> [REQUIRED ACTION]
A word-for-word printout of the listing below is needed.

> [DATA SUPPLIED]
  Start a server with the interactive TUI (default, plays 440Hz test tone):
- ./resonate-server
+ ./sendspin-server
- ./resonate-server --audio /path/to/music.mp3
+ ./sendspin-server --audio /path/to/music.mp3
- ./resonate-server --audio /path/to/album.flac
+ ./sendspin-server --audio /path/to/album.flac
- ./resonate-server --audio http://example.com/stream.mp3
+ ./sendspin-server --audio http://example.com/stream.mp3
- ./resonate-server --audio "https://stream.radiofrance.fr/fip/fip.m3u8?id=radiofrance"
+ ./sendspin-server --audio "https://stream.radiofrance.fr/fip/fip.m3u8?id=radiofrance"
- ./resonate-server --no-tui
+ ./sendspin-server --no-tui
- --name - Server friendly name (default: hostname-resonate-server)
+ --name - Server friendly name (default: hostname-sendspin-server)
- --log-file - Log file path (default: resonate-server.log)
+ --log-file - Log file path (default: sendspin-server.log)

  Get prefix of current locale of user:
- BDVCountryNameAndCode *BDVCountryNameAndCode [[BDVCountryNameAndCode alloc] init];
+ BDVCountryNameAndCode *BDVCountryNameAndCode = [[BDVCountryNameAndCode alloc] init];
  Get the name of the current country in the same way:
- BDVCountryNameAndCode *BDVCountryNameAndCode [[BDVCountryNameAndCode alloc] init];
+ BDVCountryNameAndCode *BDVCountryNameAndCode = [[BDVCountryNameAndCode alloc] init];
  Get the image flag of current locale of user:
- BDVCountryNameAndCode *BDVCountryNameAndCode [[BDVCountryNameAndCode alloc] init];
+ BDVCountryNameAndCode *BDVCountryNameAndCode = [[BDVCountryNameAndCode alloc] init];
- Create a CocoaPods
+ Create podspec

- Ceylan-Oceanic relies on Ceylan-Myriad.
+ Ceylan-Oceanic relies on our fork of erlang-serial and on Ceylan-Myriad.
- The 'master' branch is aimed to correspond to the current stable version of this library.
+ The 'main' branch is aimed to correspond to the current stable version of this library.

> [ANSWER TO THIS PROBLEM]
  Start a server with the interactive TUI (default, plays 440Hz test tone):
- ./resonate-server
+ ./sendspin-server
- ./resonate-server --audio /path/to/music.mp3
+ ./sendspin-server --audio /path/to/music.mp3
- ./resonate-server --audio /path/to/album.flac
+ ./sendspin-server --audio /path/to/album.flac
- ./resonate-server --audio http://example.com/stream.mp3
+ ./sendspin-server --audio http://example.com/stream.mp3
- ./resonate-server --audio "https://stream.radiofrance.fr/fip/fip.m3u8?id=radiofrance"
+ ./sendspin-server --audio "https://stream.radiofrance.fr/fip/fip.m3u8?id=radiofrance"
- ./resonate-server --no-tui
+ ./sendspin-server --no-tui
- --name - Server friendly name (default: hostname-resonate-server)
+ --name - Server friendly name (default: hostname-sendspin-server)
- --log-file - Log file path (default: resonate-server.log)
+ --log-file - Log file path (default: sendspin-server.log)

  Get prefix of current locale of user:
- BDVCountryNameAndCode *BDVCountryNameAndCode [[BDVCountryNameAndCode alloc] init];
+ BDVCountryNameAndCode *BDVCountryNameAndCode = [[BDVCountryNameAndCode alloc] init];
  Get the name of the current country in the same way:
- BDVCountryNameAndCode *BDVCountryNameAndCode [[BDVCountryNameAndCode alloc] init];
+ BDVCountryNameAndCode *BDVCountryNameAndCode = [[BDVCountryNameAndCode alloc] init];
  Get the image flag of current locale of user:
- BDVCountryNameAndCode *BDVCountryNameAndCode [[BDVCountryNameAndCode alloc] init];
+ BDVCountryNameAndCode *BDVCountryNameAndCode = [[BDVCountryNameAndCode alloc] init];
- Create a CocoaPods
+ Create podspec

- Ceylan-Oceanic relies on Ceylan-Myriad.
+ Ceylan-Oceanic relies on our fork of erlang-serial and on Ceylan-Myriad.
- The 'master' branch is aimed to correspond to the current stable version of this library.
+ The 'main' branch is aimed to correspond to the current stable version of this library.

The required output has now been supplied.